BEGIN Data for this task
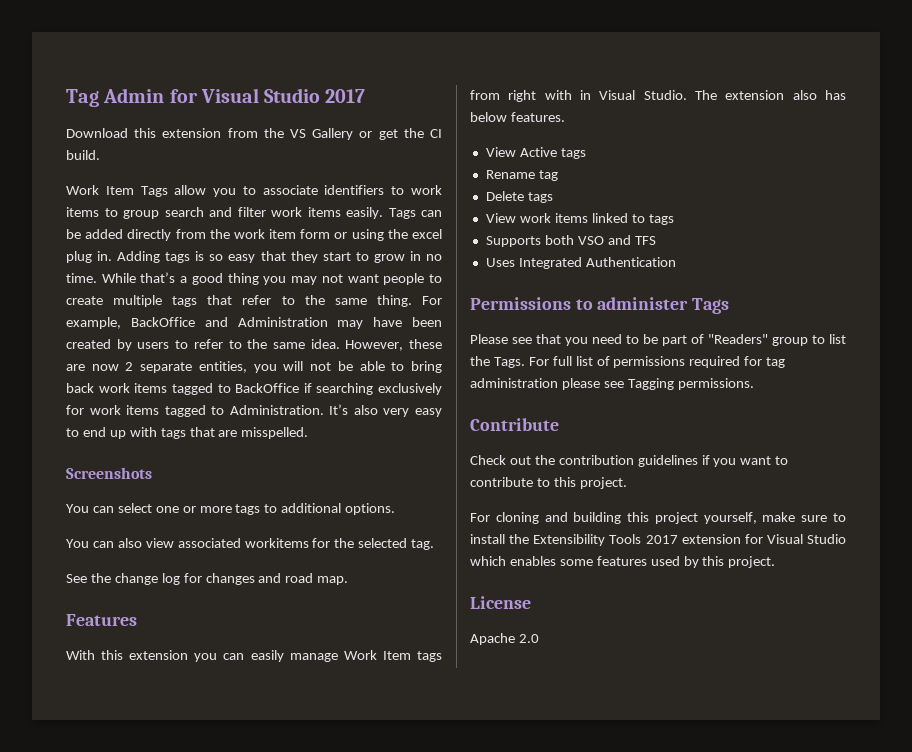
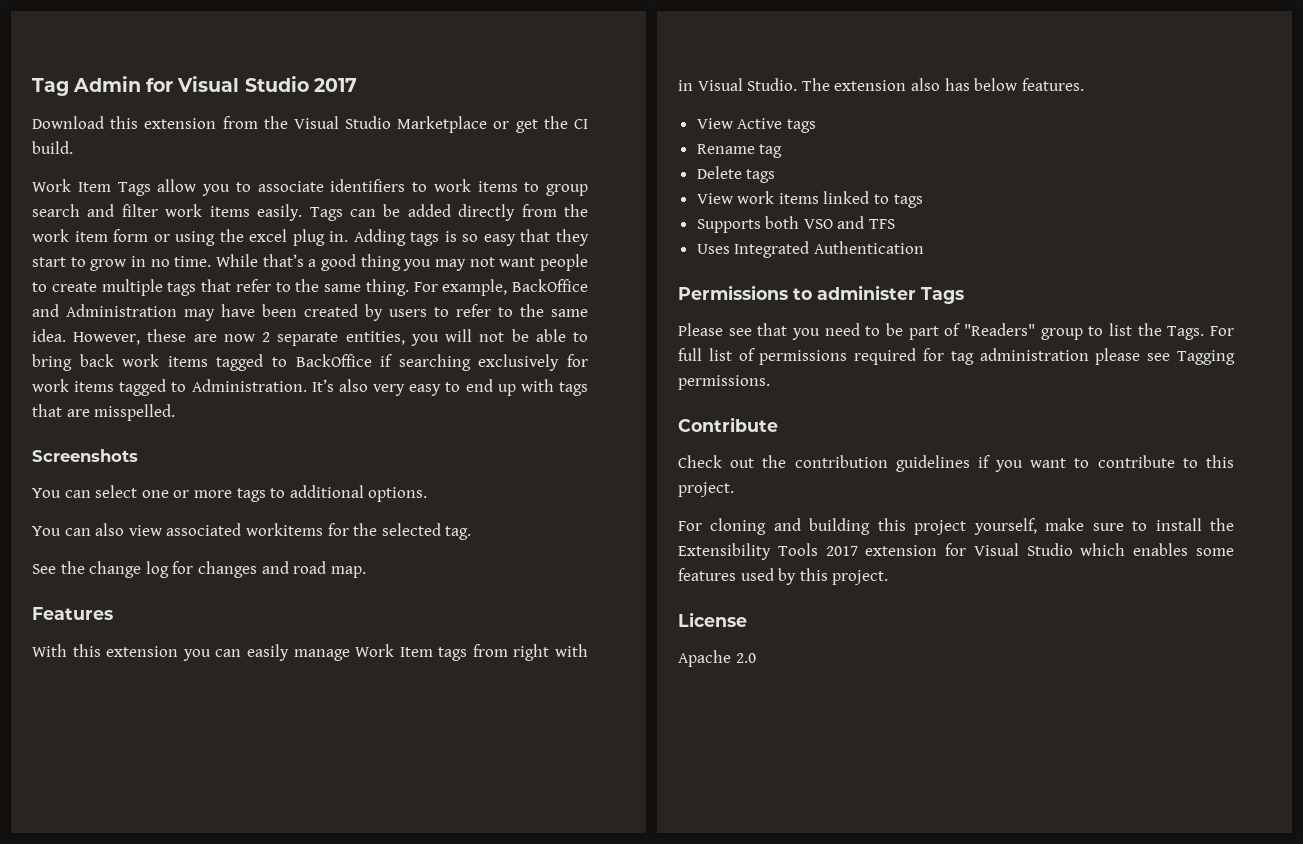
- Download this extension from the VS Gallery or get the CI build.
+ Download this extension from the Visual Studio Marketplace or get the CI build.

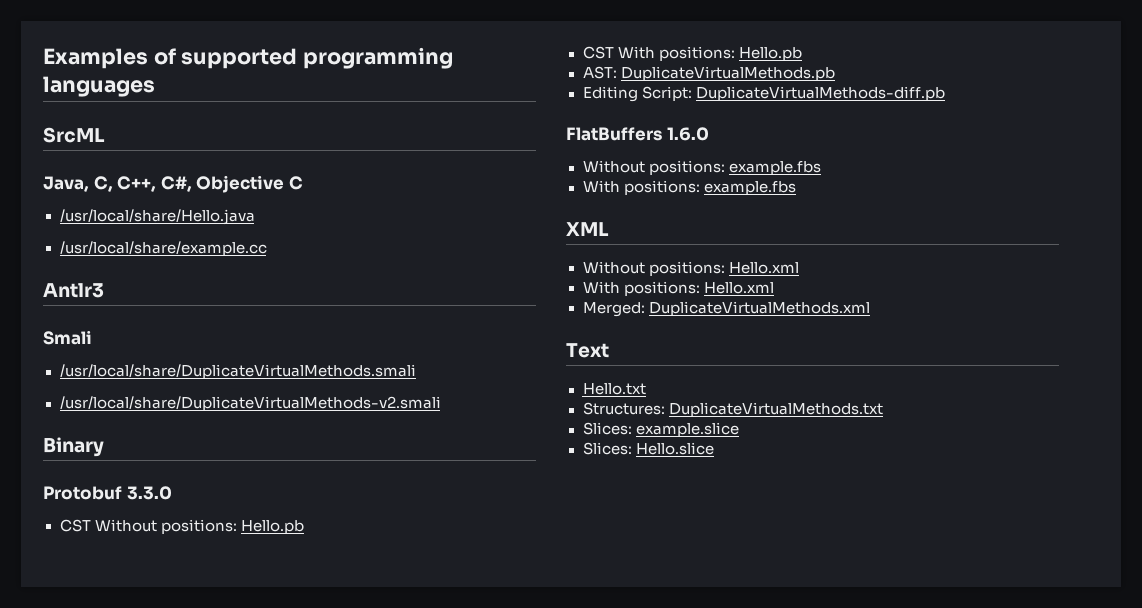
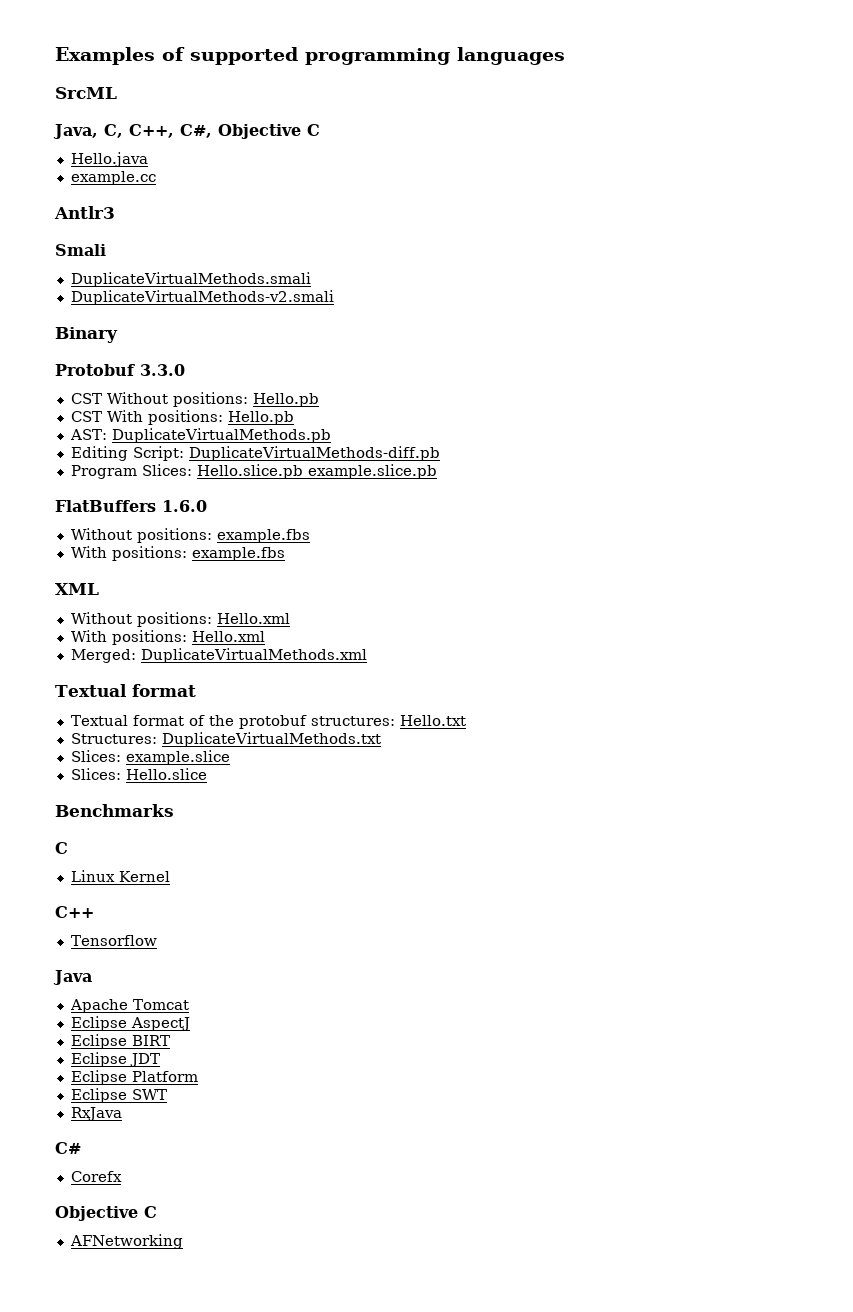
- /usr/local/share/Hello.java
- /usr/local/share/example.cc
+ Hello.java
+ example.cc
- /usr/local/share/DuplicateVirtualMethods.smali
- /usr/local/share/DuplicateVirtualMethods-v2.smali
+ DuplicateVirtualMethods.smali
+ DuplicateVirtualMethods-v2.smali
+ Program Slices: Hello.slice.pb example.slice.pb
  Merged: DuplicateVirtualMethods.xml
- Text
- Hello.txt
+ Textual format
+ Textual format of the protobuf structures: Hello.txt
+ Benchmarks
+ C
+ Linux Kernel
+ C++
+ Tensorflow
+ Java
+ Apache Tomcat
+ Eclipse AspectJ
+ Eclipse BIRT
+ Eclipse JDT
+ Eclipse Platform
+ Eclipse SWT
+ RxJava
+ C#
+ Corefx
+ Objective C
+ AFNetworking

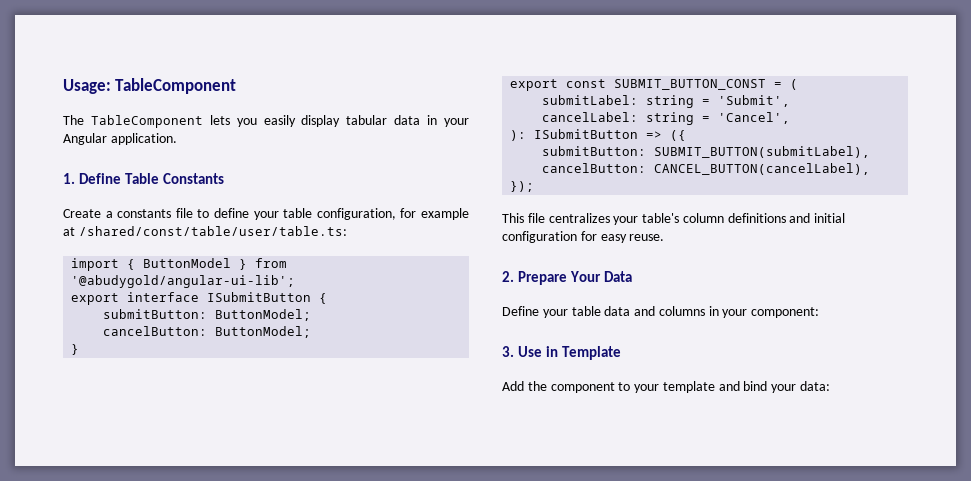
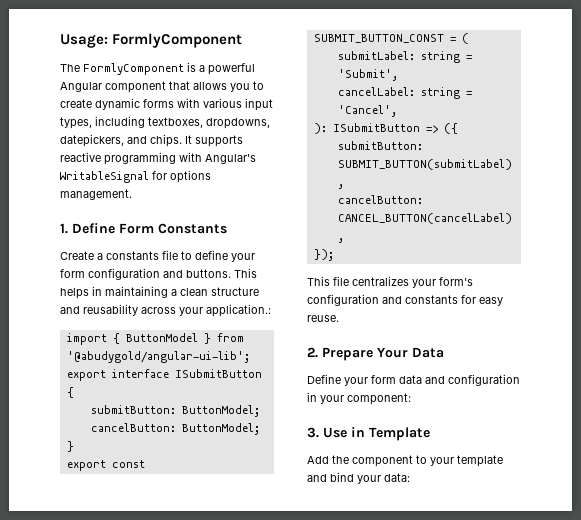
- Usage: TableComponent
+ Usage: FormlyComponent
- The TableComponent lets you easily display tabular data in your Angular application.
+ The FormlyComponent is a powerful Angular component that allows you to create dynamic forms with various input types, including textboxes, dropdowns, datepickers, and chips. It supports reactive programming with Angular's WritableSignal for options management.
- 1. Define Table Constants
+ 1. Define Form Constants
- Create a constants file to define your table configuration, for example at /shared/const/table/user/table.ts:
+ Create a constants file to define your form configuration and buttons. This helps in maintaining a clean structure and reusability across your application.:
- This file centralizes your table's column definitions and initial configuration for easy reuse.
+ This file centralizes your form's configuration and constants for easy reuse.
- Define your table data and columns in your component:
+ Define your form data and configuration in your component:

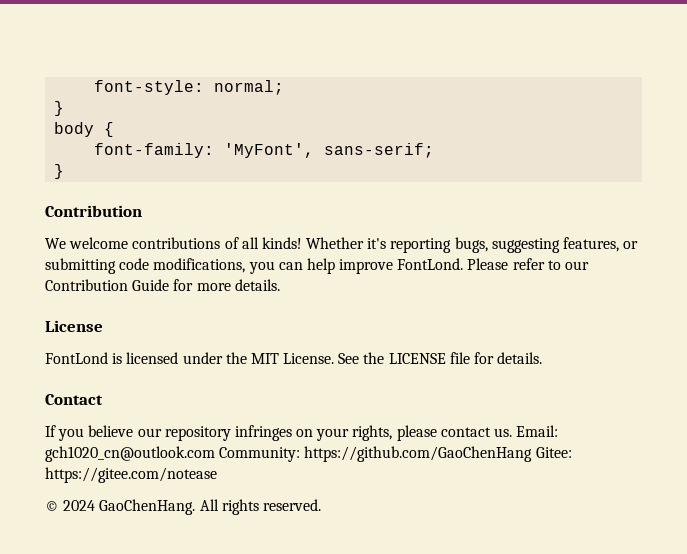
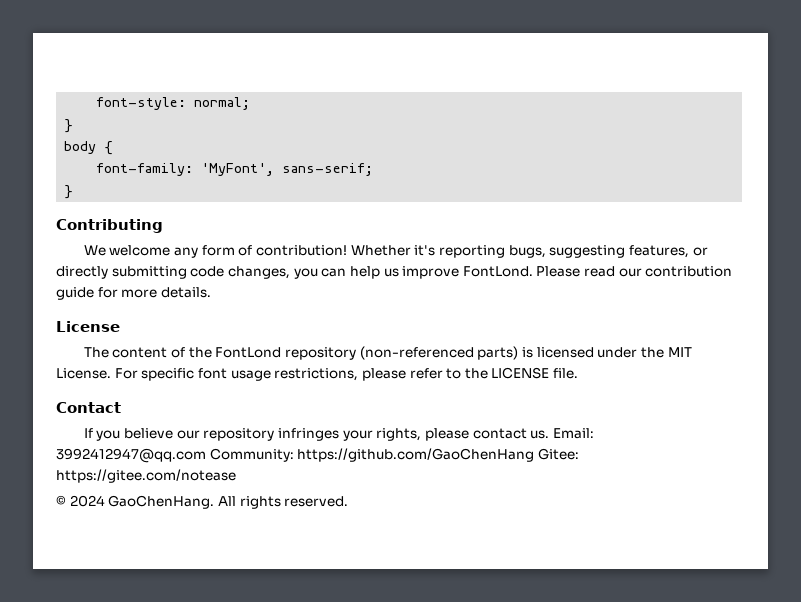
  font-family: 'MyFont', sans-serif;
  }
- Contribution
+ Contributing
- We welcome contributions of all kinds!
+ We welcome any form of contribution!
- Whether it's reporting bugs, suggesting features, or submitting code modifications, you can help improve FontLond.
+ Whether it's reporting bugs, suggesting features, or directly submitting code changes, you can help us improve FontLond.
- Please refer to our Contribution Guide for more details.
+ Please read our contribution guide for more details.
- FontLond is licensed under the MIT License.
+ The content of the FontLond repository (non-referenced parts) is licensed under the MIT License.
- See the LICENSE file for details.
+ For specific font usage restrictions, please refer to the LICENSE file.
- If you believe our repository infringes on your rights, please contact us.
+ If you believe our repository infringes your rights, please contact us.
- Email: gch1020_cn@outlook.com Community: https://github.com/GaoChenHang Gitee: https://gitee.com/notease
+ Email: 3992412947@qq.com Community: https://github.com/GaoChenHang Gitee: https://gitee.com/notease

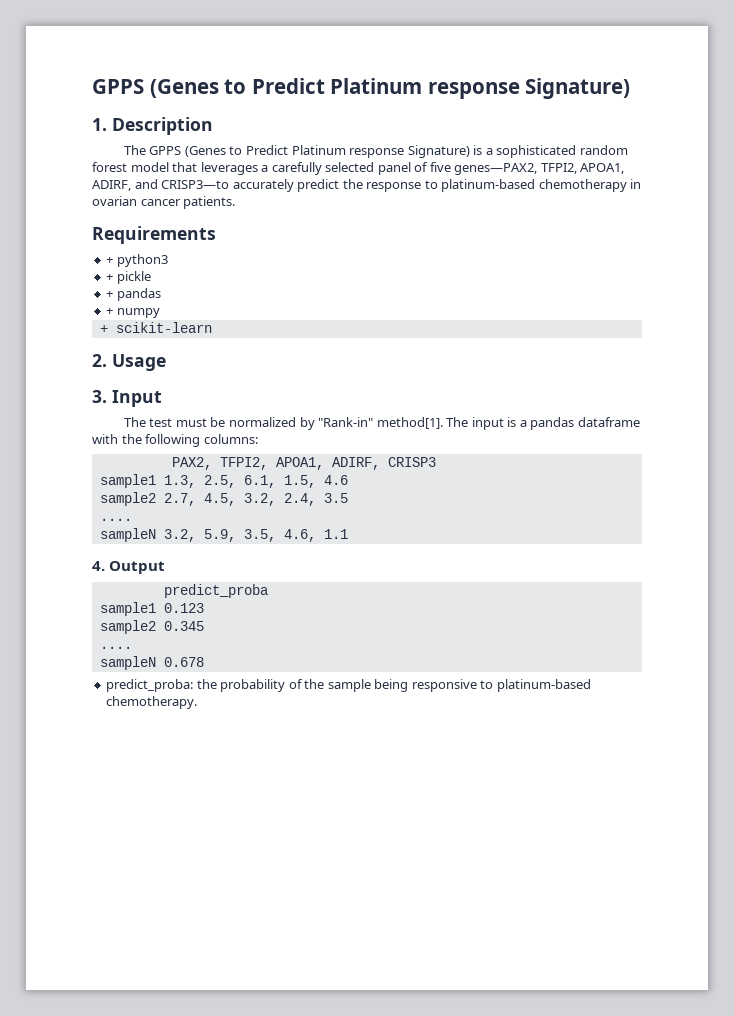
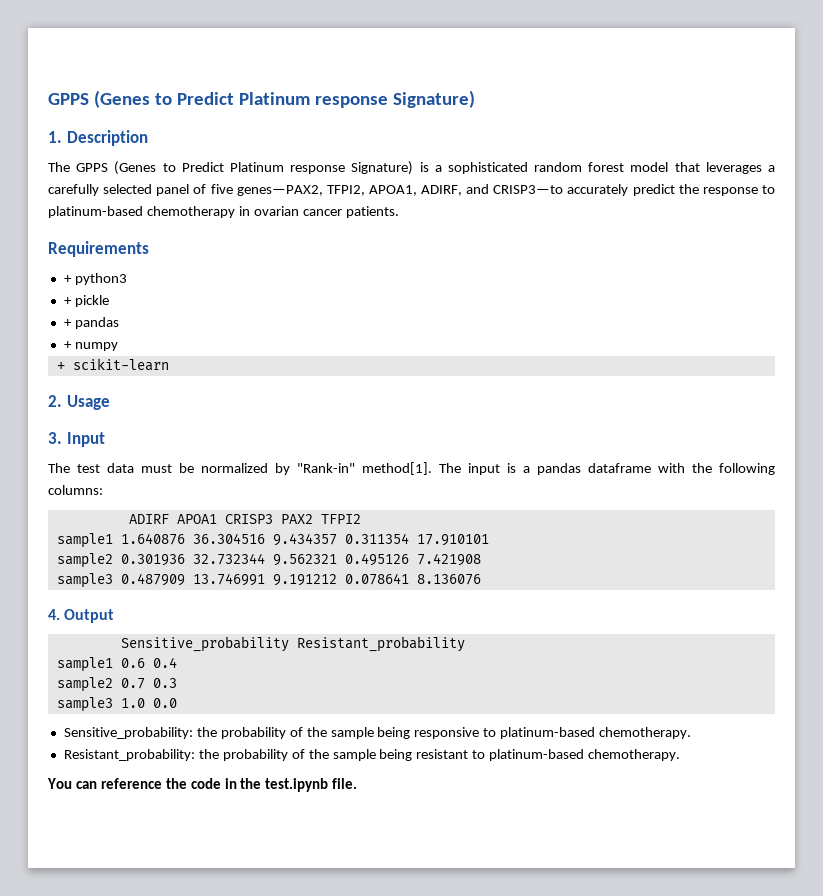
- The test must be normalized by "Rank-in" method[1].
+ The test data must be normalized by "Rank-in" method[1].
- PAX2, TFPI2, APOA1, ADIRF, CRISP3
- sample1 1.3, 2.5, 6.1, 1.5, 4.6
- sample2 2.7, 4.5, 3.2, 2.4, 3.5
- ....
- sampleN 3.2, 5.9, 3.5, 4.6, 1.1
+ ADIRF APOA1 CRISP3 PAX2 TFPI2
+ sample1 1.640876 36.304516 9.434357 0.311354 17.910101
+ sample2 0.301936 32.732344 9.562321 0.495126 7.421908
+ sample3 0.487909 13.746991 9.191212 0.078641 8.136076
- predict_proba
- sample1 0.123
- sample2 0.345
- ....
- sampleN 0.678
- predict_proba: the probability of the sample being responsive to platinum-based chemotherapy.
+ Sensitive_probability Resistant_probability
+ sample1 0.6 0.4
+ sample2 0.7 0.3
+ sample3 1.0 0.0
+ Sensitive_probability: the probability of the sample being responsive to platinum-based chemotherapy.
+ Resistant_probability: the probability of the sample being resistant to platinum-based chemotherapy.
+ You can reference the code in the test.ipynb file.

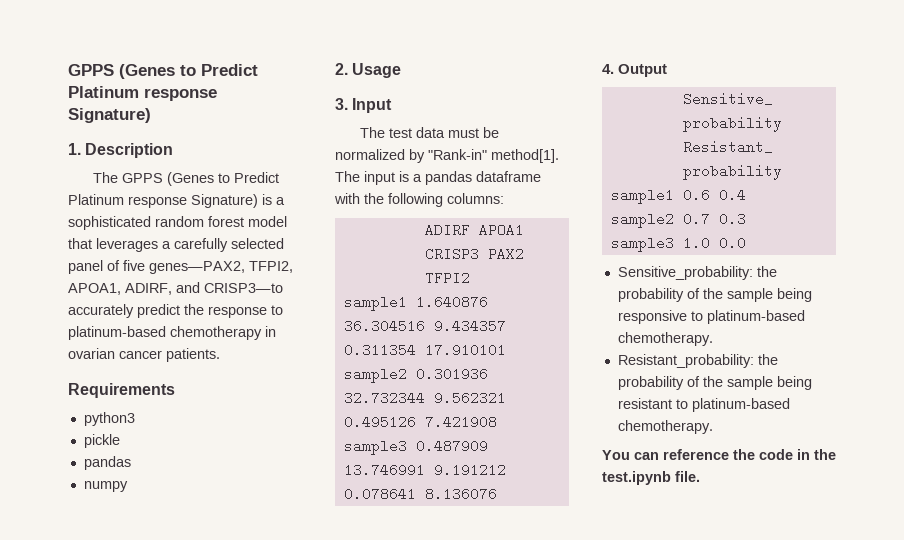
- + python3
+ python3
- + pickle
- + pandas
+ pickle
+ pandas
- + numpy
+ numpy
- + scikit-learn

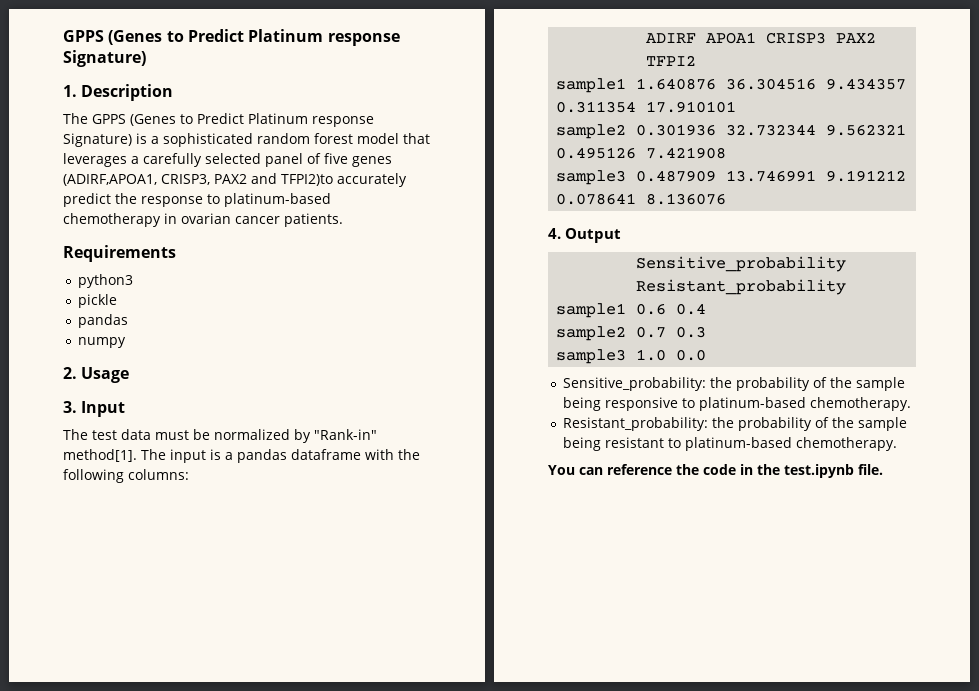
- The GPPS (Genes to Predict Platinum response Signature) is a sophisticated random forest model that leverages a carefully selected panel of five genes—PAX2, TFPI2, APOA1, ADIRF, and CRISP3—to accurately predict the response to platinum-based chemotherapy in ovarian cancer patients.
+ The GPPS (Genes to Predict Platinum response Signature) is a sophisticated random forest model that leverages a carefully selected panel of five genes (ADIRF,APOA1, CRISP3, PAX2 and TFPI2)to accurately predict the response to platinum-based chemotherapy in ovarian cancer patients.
END Data for this task
▶ _Directions_
Go from the first line of the listing to the line holding "- This file" and, please, transcribe those lines exactly, both included, with no pictures.

▶ _Written solution_
- Download this extension from the VS Gallery or get the CI build.
+ Download this extension from the Visual Studio Marketplace or get the CI build.

- /usr/local/share/Hello.java
- /usr/local/share/example.cc
+ Hello.java
+ example.cc
- /usr/local/share/DuplicateVirtualMethods.smali
- /usr/local/share/DuplicateVirtualMethods-v2.smali
+ DuplicateVirtualMethods.smali
+ DuplicateVirtualMethods-v2.smali
+ Program Slices: Hello.slice.pb example.slice.pb
  Merged: DuplicateVirtualMethods.xml
- Text
- Hello.txt
+ Textual format
+ Textual format of the protobuf structures: Hello.txt
+ Benchmarks
+ C
+ Linux Kernel
+ C++
+ Tensorflow
+ Java
+ Apache Tomcat
+ Eclipse AspectJ
+ Eclipse BIRT
+ Eclipse JDT
+ Eclipse Platform
+ Eclipse SWT
+ RxJava
+ C#
+ Corefx
+ Objective C
+ AFNetworking

- Usage: TableComponent
+ Usage: FormlyComponent
- The TableComponent lets you easily display tabular data in your Angular application.
+ The FormlyComponent is a powerful Angular component that allows you to create dynamic forms with various input types, including textboxes, dropdowns, datepickers, and chips. It supports reactive programming with Angular's WritableSignal for options management.
- 1. Define Table Constants
+ 1. Define Form Constants
- Create a constants file to define your table configuration, for example at /shared/const/table/user/table.ts:
+ Create a constants file to define your form configuration and buttons. This helps in maintaining a clean structure and reusability across your application.:
- This file centralizes your table's column definitions and initial configuration for easy reuse.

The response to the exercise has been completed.